While this is, of course, a smart way of using the free market to control costs, implementing it grew more difficult with Monday’s merger of PacifiCare and FHP International, companies that rank first and third, respectively, in the nation in terms of Medicare enrollment. Since both companies base their headquarters and do much of their business in Southern California, competitive pressures in this region are bound to decline.

% Fraud. When the U.S. attorney general’s office indicted 40 health care workers for defrauding Medicare through overbilling, kickbacks and false claims last week, a government spokesman called the indictments only the latest reflection of a trend that has come to drain Medicare of an estimated $100 billion each year.

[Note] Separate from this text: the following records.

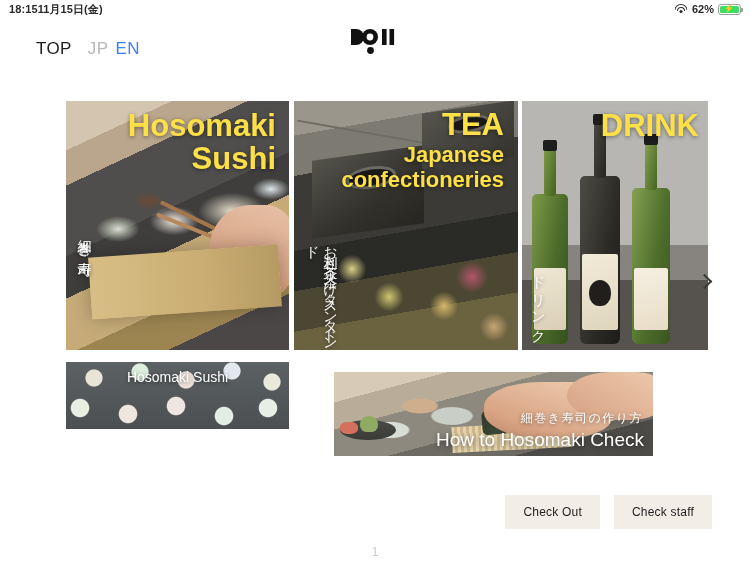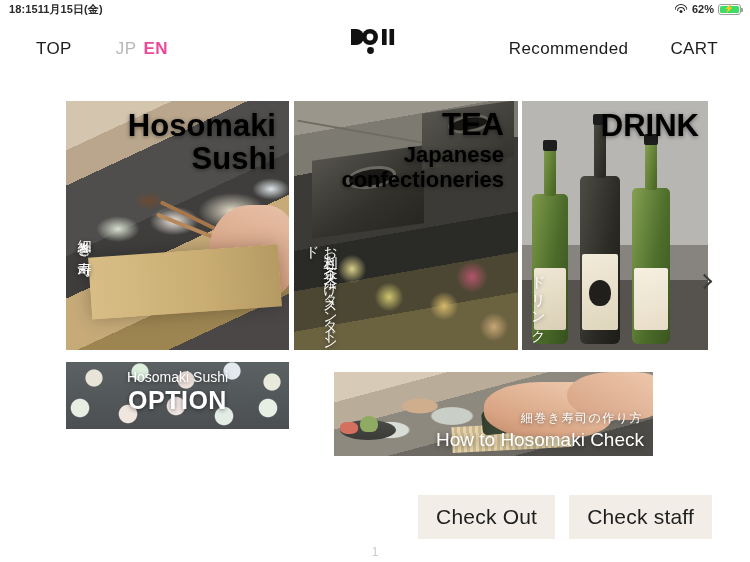"TOP" .nav-left { gap: 44px -> 16px }
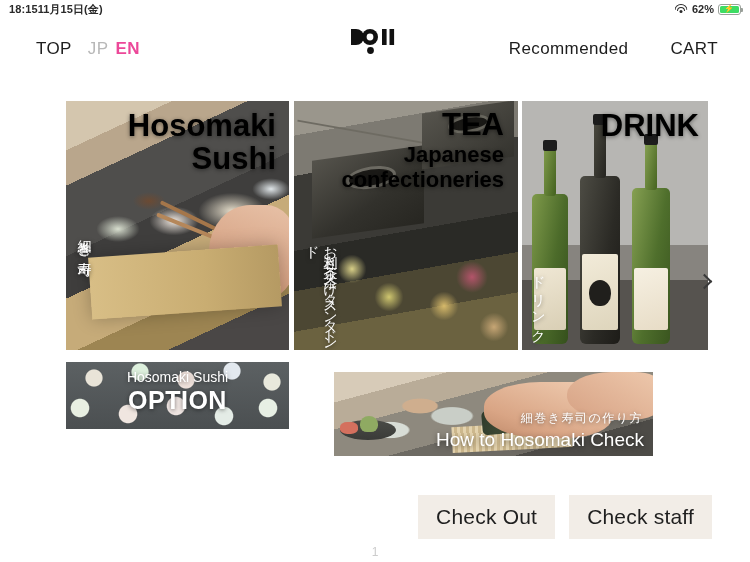"EN" .lang-en { color: #ec4899 -> #3b82f6; font-weight: bold -> normal }
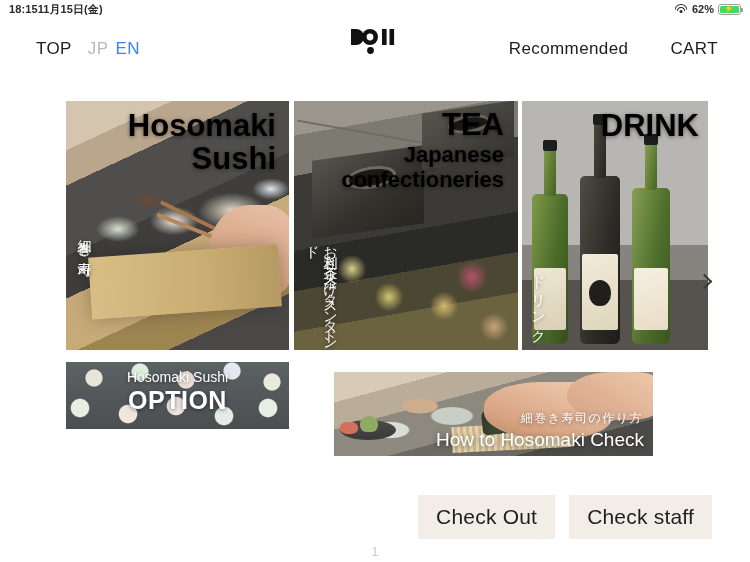"Recommended" div.nav-right { html: <div> <span>Recommended</span> <span>CART</span> </div> -> none }
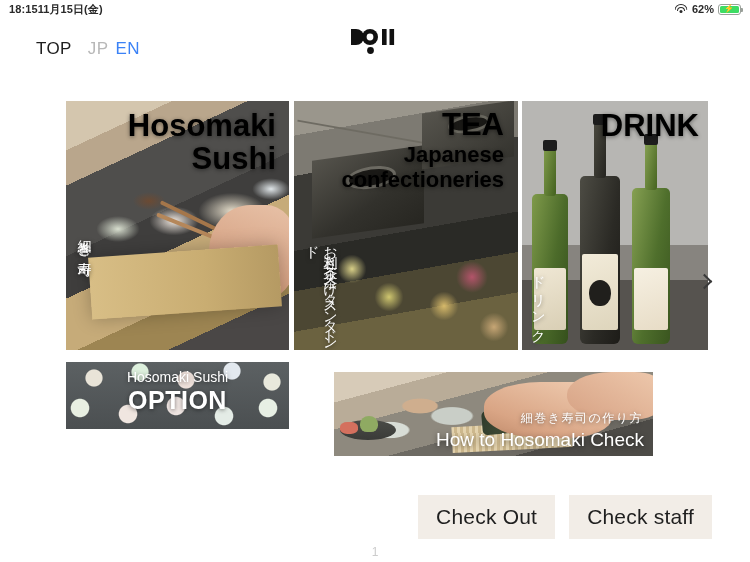"Hosomaki" .card-title-en { color: #000000 -> #fde047 }
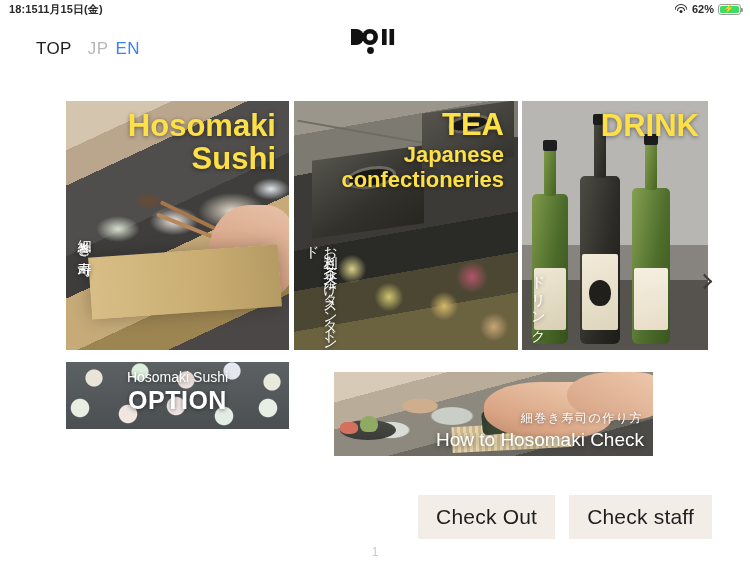"OPTION" div.opt-big { html: <div>OPTION</div> -> none }
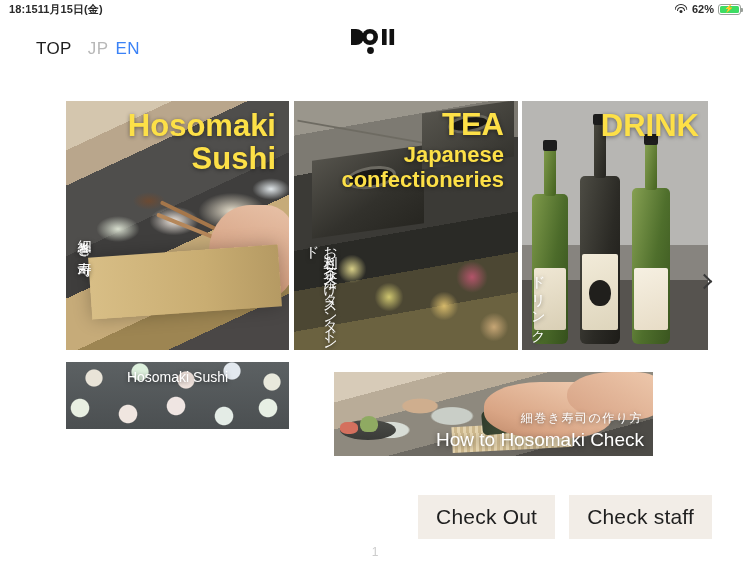"Check Out" .btn { font-size: 21px -> 12px }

An Aug. 1 report by the Institute of Medicine, a division of the National Academy of Sciences, suggests one solution to fraud: the creation of a federal agency to offer phone counseling, legal advice and other help to seniors who find themselves lost in the managed care maze.

Medicare’s soaring costs and managed care’s increasing market dominance, however, demand bolder solutions. These could include some tough choices: Rep. Phil English (R-Pa.) has suggested that the government not pay for, say, heart surgery for people over the age of 90.

Cutbacks probably will prove to be politically unpopular. But they are one way that managed care--a system that has previously cut costs largely by “cherry-picking,” choosing to cover only the most healthy customers--can serve a much older population with efficiency. The challenge for Washington will be to remember that efficiency, while necessary, is not the key reason that an aging America holds Medicare in such high esteem.